▶ What you are asked to do
Your answer is a copy of every line in the records where "side" appears.
***** Data supplied *****
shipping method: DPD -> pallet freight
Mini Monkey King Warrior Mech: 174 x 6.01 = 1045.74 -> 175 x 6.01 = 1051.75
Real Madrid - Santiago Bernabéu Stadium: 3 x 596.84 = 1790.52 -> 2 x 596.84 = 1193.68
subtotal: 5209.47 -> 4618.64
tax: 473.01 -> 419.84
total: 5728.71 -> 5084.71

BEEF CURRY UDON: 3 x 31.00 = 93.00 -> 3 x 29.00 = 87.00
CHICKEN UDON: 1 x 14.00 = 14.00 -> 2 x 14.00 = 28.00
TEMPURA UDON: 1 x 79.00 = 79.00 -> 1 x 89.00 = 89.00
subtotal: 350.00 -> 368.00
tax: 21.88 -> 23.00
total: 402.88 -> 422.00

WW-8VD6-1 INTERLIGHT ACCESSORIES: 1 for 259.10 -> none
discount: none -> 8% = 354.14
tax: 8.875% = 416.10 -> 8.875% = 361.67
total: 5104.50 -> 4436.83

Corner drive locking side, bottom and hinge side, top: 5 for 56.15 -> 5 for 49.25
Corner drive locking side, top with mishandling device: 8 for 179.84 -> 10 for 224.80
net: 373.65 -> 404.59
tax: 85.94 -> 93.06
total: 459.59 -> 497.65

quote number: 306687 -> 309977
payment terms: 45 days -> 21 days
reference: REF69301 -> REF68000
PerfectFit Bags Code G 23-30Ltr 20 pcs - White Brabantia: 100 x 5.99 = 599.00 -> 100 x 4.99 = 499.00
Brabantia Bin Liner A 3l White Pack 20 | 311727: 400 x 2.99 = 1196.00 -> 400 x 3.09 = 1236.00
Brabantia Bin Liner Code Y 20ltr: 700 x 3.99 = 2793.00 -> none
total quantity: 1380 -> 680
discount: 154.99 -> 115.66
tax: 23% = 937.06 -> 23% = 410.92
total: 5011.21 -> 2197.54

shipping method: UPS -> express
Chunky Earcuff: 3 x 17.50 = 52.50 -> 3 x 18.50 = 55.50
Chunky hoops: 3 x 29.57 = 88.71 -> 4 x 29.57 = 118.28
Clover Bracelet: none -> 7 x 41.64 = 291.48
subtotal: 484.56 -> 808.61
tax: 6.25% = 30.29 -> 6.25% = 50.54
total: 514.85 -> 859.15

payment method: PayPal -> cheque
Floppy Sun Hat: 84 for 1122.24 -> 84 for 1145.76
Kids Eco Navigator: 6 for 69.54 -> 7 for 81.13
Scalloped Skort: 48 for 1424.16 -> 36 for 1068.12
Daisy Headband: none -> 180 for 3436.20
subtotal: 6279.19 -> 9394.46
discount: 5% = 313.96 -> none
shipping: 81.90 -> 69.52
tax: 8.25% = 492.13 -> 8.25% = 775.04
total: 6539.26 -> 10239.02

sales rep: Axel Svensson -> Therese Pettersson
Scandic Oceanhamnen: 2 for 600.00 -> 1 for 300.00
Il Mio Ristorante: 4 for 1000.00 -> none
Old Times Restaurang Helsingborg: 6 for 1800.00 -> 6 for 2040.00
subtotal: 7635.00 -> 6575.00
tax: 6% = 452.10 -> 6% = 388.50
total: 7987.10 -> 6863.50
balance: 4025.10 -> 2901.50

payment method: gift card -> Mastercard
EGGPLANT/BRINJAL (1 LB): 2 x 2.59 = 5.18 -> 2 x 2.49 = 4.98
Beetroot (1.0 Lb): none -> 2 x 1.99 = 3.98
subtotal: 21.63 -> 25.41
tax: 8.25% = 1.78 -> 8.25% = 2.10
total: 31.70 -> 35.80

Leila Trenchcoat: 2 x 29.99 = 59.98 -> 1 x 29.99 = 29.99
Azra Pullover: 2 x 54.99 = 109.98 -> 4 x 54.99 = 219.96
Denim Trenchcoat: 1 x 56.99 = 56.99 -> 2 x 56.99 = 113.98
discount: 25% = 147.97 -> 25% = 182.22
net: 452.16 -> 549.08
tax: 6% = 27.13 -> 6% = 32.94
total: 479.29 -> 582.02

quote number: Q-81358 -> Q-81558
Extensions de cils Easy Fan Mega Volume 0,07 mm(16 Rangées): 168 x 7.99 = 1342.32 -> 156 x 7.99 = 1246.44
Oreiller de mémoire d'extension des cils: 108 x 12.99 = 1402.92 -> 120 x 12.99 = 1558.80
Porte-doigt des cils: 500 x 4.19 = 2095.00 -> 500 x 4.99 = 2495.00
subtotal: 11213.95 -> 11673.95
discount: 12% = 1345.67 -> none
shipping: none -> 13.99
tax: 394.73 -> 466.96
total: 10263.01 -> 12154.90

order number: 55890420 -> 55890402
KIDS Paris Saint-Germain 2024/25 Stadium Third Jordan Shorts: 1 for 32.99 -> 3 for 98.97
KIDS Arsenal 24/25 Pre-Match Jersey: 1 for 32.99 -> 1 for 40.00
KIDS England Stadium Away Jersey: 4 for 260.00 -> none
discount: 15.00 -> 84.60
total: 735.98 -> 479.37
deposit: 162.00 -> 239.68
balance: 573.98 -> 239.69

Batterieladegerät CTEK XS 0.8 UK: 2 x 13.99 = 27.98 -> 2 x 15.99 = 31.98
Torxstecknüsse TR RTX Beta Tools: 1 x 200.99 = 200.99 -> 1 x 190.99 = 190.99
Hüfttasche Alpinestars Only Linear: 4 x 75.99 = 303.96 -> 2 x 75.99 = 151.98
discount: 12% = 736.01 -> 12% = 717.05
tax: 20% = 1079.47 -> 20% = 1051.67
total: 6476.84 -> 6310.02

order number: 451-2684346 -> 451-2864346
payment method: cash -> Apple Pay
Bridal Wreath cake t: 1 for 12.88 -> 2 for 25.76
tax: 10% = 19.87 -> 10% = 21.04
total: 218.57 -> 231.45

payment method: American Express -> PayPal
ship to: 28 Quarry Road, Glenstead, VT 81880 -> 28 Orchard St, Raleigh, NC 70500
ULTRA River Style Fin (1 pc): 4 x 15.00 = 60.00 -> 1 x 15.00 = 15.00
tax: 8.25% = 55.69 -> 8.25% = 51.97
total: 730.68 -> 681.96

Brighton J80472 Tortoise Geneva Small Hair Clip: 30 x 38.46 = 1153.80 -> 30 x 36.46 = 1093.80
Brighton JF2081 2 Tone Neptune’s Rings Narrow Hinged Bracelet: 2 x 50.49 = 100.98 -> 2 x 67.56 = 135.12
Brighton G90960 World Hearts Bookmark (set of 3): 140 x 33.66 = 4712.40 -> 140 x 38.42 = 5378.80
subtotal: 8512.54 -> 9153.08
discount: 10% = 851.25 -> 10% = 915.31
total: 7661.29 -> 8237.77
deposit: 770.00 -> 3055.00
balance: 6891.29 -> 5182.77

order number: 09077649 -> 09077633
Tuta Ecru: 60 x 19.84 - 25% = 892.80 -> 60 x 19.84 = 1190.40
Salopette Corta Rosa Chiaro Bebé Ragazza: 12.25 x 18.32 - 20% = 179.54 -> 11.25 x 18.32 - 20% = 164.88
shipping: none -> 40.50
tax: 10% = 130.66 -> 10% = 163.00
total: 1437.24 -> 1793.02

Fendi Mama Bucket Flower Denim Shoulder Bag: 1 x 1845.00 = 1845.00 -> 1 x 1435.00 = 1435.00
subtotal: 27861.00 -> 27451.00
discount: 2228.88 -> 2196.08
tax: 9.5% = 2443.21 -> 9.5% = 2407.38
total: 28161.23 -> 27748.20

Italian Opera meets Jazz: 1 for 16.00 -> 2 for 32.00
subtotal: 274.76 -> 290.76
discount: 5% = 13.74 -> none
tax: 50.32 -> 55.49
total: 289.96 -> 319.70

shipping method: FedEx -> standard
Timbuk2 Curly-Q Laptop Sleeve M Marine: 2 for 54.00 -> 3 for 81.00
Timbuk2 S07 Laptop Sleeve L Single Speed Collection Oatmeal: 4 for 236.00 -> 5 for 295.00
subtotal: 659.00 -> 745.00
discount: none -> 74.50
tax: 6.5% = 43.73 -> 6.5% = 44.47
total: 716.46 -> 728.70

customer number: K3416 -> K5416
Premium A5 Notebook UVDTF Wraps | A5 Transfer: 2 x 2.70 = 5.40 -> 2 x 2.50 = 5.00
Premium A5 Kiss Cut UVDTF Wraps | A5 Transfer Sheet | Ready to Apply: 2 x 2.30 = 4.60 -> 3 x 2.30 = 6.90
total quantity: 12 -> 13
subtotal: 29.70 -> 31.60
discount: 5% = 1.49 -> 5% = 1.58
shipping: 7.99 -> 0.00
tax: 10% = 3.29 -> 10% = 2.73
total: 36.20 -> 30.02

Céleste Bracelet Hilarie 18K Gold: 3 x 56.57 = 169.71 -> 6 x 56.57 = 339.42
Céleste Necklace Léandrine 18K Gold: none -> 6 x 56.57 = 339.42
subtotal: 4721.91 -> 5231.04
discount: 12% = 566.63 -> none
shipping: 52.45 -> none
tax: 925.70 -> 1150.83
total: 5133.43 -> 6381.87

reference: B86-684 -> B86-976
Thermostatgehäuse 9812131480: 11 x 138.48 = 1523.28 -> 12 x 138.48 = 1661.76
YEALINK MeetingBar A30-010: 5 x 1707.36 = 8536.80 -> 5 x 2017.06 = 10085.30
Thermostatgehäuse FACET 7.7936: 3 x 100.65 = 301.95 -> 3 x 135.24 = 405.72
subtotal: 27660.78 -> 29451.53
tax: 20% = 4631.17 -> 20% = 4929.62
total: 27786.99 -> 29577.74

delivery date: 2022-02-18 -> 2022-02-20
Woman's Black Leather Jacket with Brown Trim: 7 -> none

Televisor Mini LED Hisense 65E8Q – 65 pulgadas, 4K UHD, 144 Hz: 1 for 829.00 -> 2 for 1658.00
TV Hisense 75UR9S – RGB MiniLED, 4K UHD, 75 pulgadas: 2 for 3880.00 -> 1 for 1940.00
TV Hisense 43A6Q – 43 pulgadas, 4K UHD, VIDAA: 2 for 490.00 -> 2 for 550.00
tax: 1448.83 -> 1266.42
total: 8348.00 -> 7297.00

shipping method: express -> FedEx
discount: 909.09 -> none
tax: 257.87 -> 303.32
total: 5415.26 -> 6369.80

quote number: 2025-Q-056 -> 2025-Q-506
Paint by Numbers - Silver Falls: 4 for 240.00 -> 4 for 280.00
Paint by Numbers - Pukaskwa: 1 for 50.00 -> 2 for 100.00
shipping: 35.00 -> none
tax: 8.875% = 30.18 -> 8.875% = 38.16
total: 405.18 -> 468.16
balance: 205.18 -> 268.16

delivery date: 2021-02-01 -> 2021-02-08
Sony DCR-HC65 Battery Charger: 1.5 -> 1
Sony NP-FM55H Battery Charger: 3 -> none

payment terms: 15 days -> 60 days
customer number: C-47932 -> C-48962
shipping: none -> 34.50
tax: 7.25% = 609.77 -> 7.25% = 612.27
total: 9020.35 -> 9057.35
*****
▶ Solution
Corner drive locking side, bottom and hinge side, top: 5 for 56.15 -> 5 for 49.25
Corner drive locking side, top with mishandling device: 8 for 179.84 -> 10 for 224.80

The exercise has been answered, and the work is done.